The Apostle Peter tells us this, "Being born again, not of corruptible seed, but of incorruptible, by the Word of God, which lived and abideth forever." (1 Peter 1:23)
Just as new life is created in the womb, God wants to create new life in our souls.
You have probably heard the term, "Born Again Christian." This is usually used to describe an Evangelical Christian (I would put myself in this category) who believes that a person must have a personal encounter with Christ and be born again, be converted. This is contrasted with a Catholic or Mainline Protestant Christian who typically does not believe in this sort of conversion process, at least not in the same way.

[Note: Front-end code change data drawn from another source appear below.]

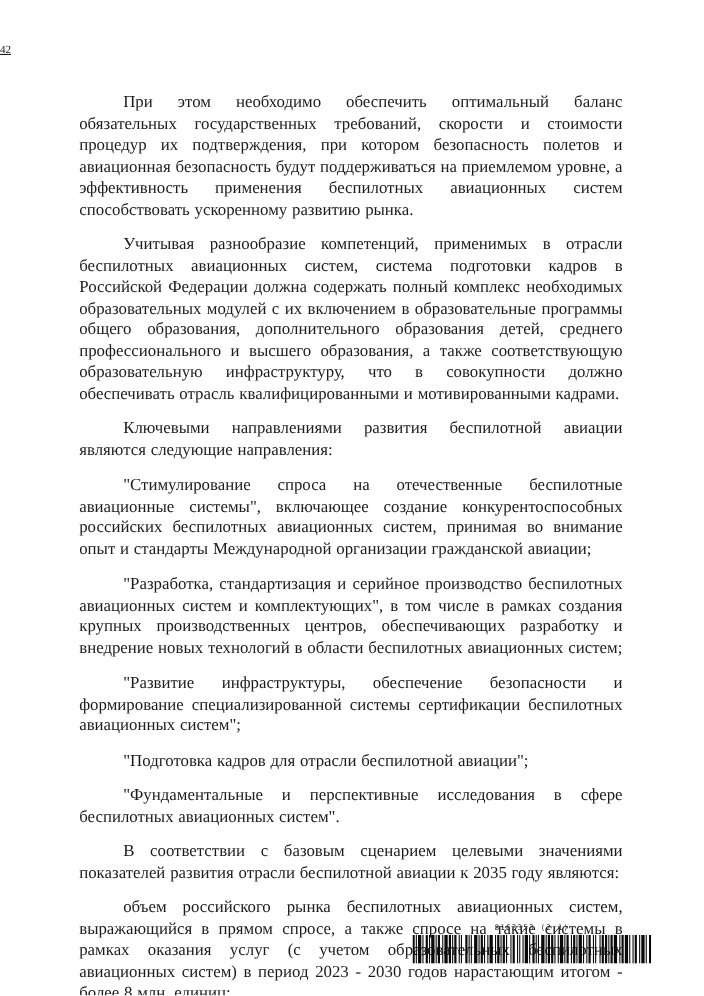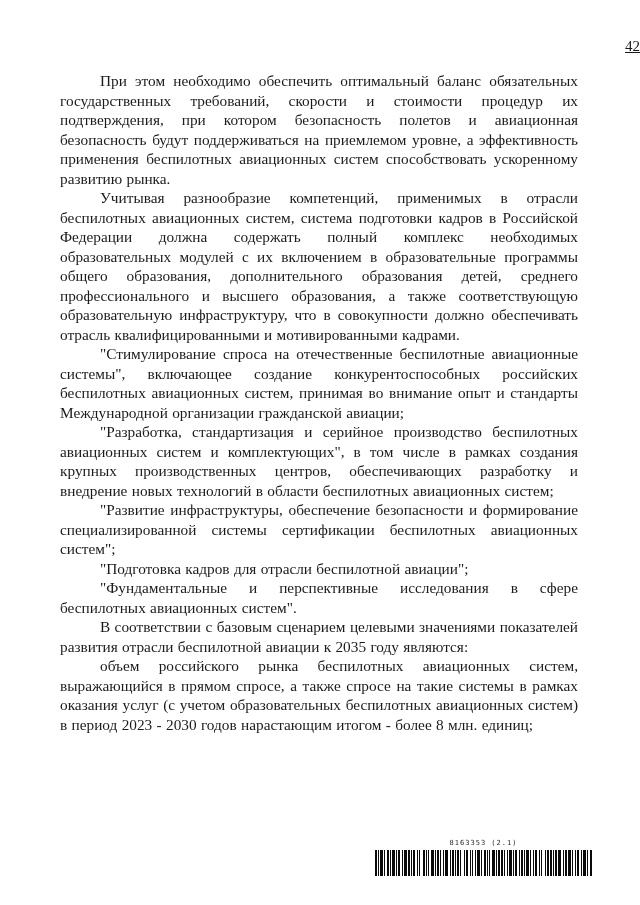--- a/index.html
+++ b/index.html
@@ -21,8 +21,8 @@
     top: 37px;
     left: 0;
     width: 100%;
-    text-align: right;
-    font-size: 15px;
+    text-align: left;
+    font-size: 10px;
     line-height: 18px;
     text-decoration: underline;
   }

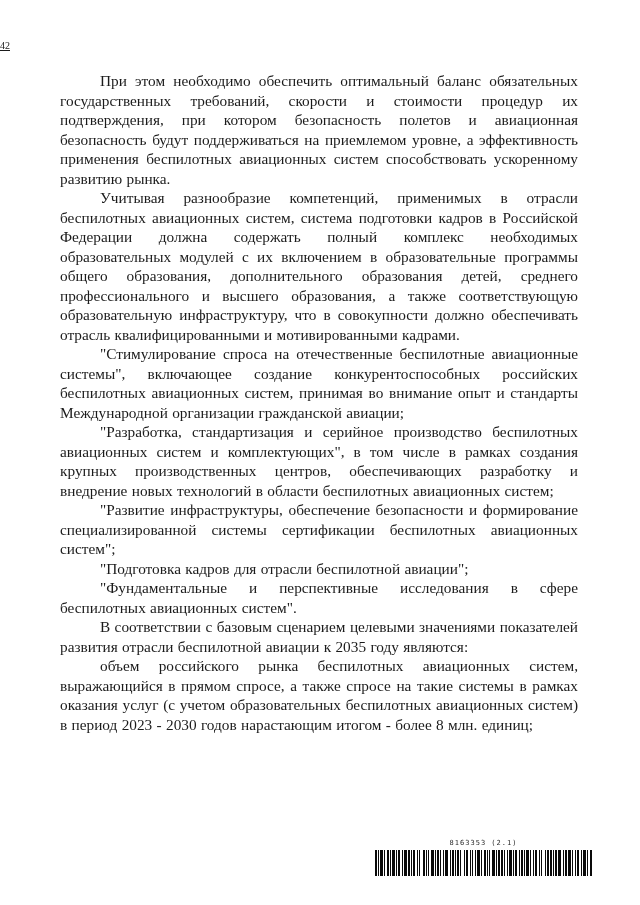--- a/index.html
+++ b/index.html
@@ -33,7 +33,7 @@
     width: 518px;
   }
   .para {
-    margin: 0;
+    margin: 12px;
     font-size: 15.3px;
     line-height: 19.5px;
     text-align: justify;

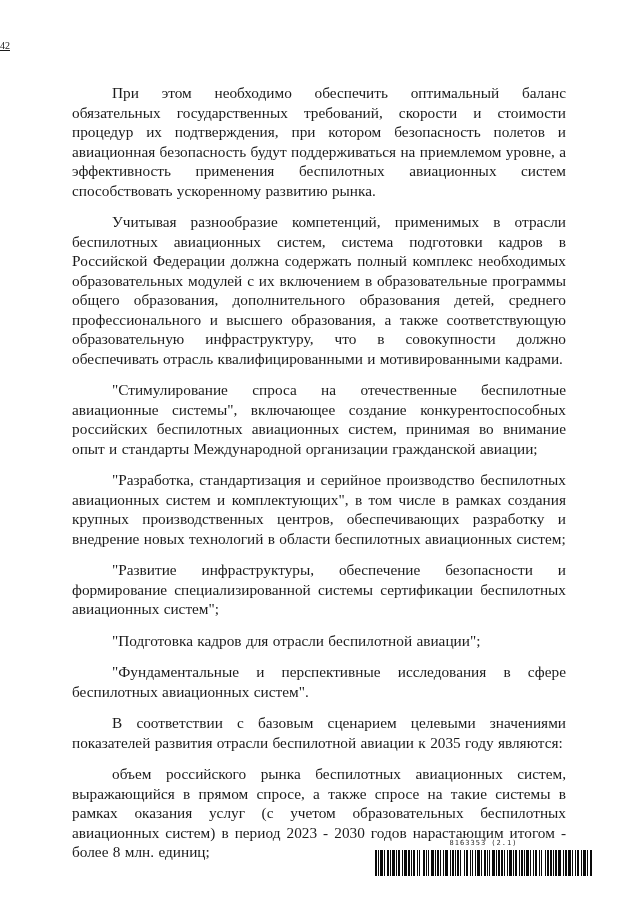--- a/index.html
+++ b/index.html
@@ -77,6 +77,7 @@
   <div class="body-text">
     <p class="para">При этом необходимо обеспечить оптимальный баланс обязательных государственных требований, скорости и стоимости процедур их подтверждения, при котором безопасность полетов и авиационная безопасность будут поддерживаться на приемлемом уровне, а эффективность применения беспилотных авиационных систем способствовать ускоренному развитию рынка.</p>
     <p class="para">Учитывая разнообразие компетенций, применимых в отрасли беспилотных авиационных систем, система подготовки кадров в Российской Федерации должна содержать полный комплекс необходимых образовательных модулей с их включением в образовательные программы общего образования, дополнительного образования детей, среднего профессионального и высшего образования, а также соответствующую образовательную инфраструктуру, что в совокупности должно обеспечивать отрасль квалифицированными и мотивированными кадрами.</p>
+    <p class="para">Ключевыми направлениями развития беспилотной авиации являются следующие направления:</p>
     <p class="para">"Стимулирование спроса на отечественные беспилотные авиационные системы", включающее создание конкурентоспособных российских беспилотных авиационных систем, принимая во внимание опыт и стандарты Международной организации гражданской авиации;</p>
     <p class="para">"Разработка, стандартизация и серийное производство беспилотных авиационных систем и комплектующих", в том числе в рамках создания крупных производственных центров, обеспечивающих разработку и внедрение новых технологий в области беспилотных авиационных систем;</p>
     <p class="para">"Развитие инфраструктуры, обеспечение безопасности и формирование специализированной системы сертификации беспилотных авиационных систем";</p>

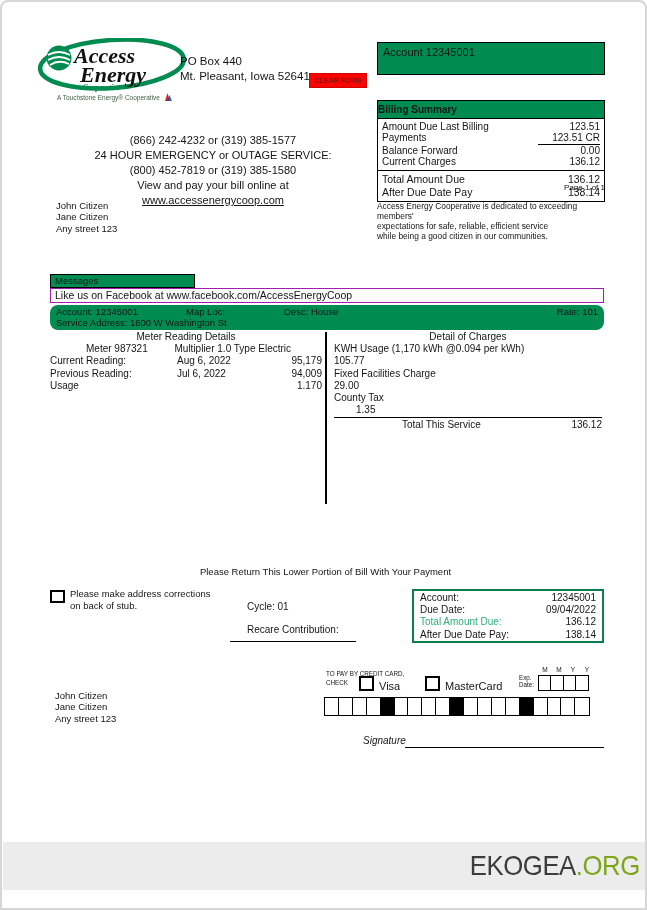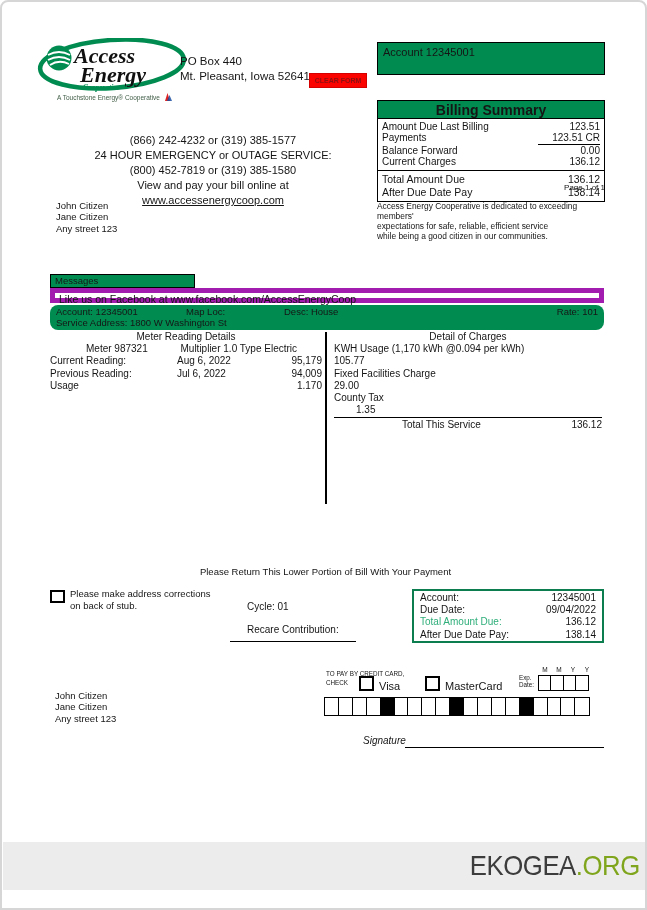--- a/index.html
+++ b/index.html
@@ -28,7 +28,7 @@
   .acct-white { border-top:1px solid #000; height:18px; display:flex; justify-content:space-between; padding:2px 5px; font-size:10.5px; }
 
   .bs-box { left:375px; top:98px; width:228px; border:1px solid #000; }
-  .bs-header { background:var(--green); border-bottom:1px solid #000; height:18px; line-height:18px; text-align:center; font-size:14px; font-weight:bold; }
+  .bs-header { background:var(--green); border-bottom:1px solid #000; height:18px; line-height:18px; text-align:left; font-size:10px; font-weight:bold; }
   .bs-rows { border-bottom:1px solid #000; padding:2px 4px 3px; }
   .bs-row { display:flex; justify-content:space-between; font-size:10px; line-height:11.3px; }
   .bs-row .u { border-bottom:1px solid #000; padding-left:14px; }

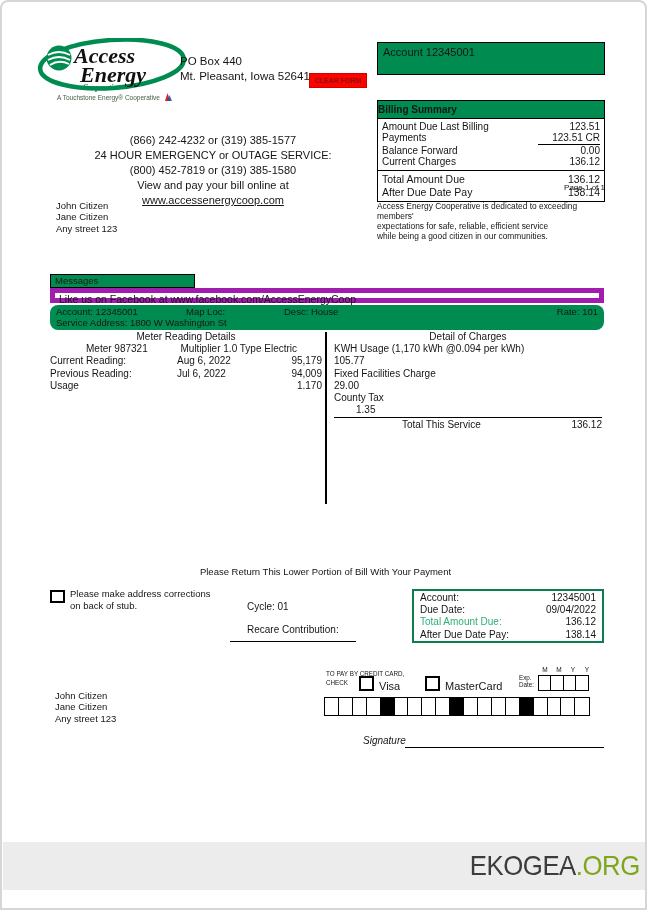--- a/index.html
+++ b/index.html
@@ -44,7 +44,7 @@
   .customer { font-size:9.5px; line-height:11.3px; }
 
   .messages-label { left:48px; top:272px; width:145px; height:14px; border:1px solid #000; background:var(--green); font-size:9.5px; line-height:12px; padding:0 4px; }
-  .messages-row { left:48px; top:286px; width:554px; height:15px; border:5px solid #a21caf; font-size:10.5px; line-height:13px; padding:0 4px; }
+  .messages-row { left:48px; top:286px; width:554px; height:15px; border:1px solid #a21caf; font-size:10.5px; line-height:13px; padding:0 4px; }
 
   .green-bar { left:48px; top:303px; width:554px; height:25px; background:var(--green); font-size:9.5px; padding:1px 6px;border-radius:8px; }
   .gb-l1 { display:grid; grid-template-columns:130px 98px 1fr auto; }

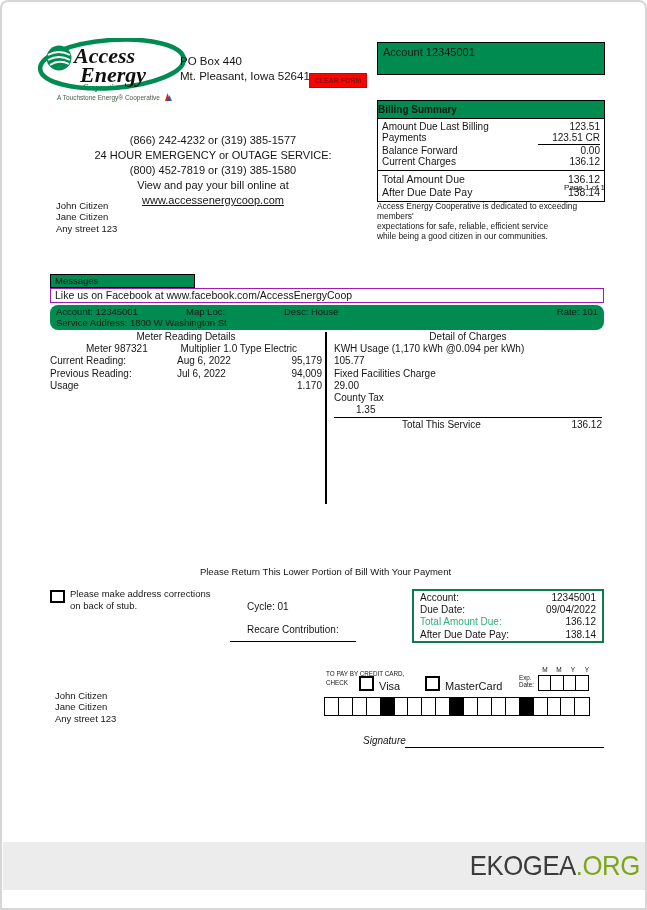--- a/index.html
+++ b/index.html
@@ -53,7 +53,7 @@
   .meter-col { left:48px; top:329px; width:272px; font-size:10px; }
   .meter-sub { line-height:12.3px; }
   .meter-sub .m1 { margin-left:36px; }
-  .meter-sub .m2 { margin-left:30px;text-align:right; }
+  .meter-sub .m2 { margin-left:24px;text-align:right; }
   .mr-row { display:grid; grid-template-columns:127px 98px 1fr; line-height:12.3px; }
   .mr-row .val { text-align:right; }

This language comes from Jesus himself when he had a conversation with a religious leader, a Pharisee named Nicodemus (See John 3). Jesus told him that if he wanted to have a relationship with God, he needed to be born again. Nicodemus got confused, he took Jesus too literally. Nicodemus asked if he needed to return to his mother's womb and be born again. No, Jesus said, it is a spiritual birth.
Jesus wanted Nicodemus to realize an important truth. Without Him our spirits are dead. Our bodies and minds, our souls, may be alive and well, but in the mind of God we are dead.
When a death row inmate is taking his final walk to the place where he is meet his end, there is a saying, "Dead man walking." He is still alive, but soon enough he will perish.
This is our condition without Jesus. We are dead men walking. Our bodies and minds are functioning properly, but our destiny is eternal death. We need to be born spiritually. We need a second birth, a spiritual birth. We need to be born again.
Peter picked up on Jesus' teaching and expanded it. He is saying that to be born again, we must receive the Word of God. The Word of God is like seed, and when it is planted in our hearts, it bears forth the fruit of eternal life.
We must accept this seed, we must receive it and welcome it, nurture it. As we do so, we are given new life. This process of receiving and living out the Word of God, is the essence of faith. It is a tenet of Christian doctrine that we are saved by grace alone through faith alone in Christ alone. Faith is a positive response to the Word of God.
Jesus said that when a person makes this decision to trust Christ, she is born again, and there is rejoicing in the presence of the angels. Nothing delights the heart of our Heavenly Father more than to see a new child born into His Kingdom.
Do you begin to see why physical, natural births are so significant? We are playing out this story of redemption and eternal salvation every time a child is conceived and born. Just as the unbeliever receives the seed of the word of God into his heart and new life is birthed in his spirit, so also the woman receives the seed from man and new life is conceived in her womb. The joy a mother feels when she holds her newborn for the first time is a distant echo of the delight God takes every time someone decides to trust Christ as savior and is born again. The delivery room is just as much a pulpit for the preaching of the Gospel as you can find any church.